Alexandre Amlie-Wolf et al. Nucleic Acids Res. .

Abstract

The majority of variants identified by genome-wide association studies (GWAS) reside in the noncoding genome, affecting regulatory elements including transcriptional enhancers. However, characterizing their effects requires the integration of GWAS results with context-specific regulatory activity and linkage disequilibrium annotations to identify causal variants underlying noncoding association signals and the regulatory elements, tissue contexts, and target genes they affect. We propose INFERNO, a novel method which integrates hundreds of functional genomics datasets spanning enhancer activity, transcription factor binding sites, and expression quantitative trait loci with GWAS summary statistics. INFERNO includes novel statistical methods to quantify empirical enrichments of tissue-specific enhancer overlap and to identify co-regulatory networks of dysregulated long noncoding RNAs (lncRNAs). We applied INFERNO to two large GWAS studies.
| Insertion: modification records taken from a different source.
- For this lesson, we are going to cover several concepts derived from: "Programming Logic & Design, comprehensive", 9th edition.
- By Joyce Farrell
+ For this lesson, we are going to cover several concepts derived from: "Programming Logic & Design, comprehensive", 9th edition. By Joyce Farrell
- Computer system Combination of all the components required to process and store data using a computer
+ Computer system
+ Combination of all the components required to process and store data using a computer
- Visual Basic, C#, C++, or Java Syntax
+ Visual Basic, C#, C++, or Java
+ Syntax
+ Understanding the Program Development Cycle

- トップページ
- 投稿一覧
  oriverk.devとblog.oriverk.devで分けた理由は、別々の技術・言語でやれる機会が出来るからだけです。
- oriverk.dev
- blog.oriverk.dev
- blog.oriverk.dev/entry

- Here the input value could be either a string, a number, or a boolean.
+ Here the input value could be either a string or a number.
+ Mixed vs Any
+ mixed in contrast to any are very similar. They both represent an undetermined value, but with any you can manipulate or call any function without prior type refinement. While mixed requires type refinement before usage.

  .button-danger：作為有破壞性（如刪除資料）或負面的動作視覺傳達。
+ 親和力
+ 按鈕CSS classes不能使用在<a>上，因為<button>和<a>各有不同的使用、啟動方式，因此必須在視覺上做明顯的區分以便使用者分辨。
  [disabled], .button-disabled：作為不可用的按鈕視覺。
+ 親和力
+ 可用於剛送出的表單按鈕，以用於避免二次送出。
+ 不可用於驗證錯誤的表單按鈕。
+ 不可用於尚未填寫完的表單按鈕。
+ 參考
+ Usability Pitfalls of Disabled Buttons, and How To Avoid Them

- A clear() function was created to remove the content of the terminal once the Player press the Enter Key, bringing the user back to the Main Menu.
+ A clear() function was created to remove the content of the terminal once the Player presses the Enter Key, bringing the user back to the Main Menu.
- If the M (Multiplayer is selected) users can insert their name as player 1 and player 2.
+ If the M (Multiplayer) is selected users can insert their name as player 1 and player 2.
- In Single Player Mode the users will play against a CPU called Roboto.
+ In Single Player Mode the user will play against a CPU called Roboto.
For schizophrenia (36,989 cases, 113,075 controls), INFERNO identified putatively causal variants affecting brain enhancers for known schizophrenia-related genes. For inflammatory bowel disease (IBD) (12,882 cases, 21,770 controls), INFERNO found enrichments of immune and digestive enhancers and lncRNAs involved in regulation of the adaptive immune response. In summary, INFERNO comprehensively infers the molecular mechanisms of causal noncoding variants, providing a sensitive hypothesis generation method for post-GWAS analysis. The software is available as an open source pipeline and a web server.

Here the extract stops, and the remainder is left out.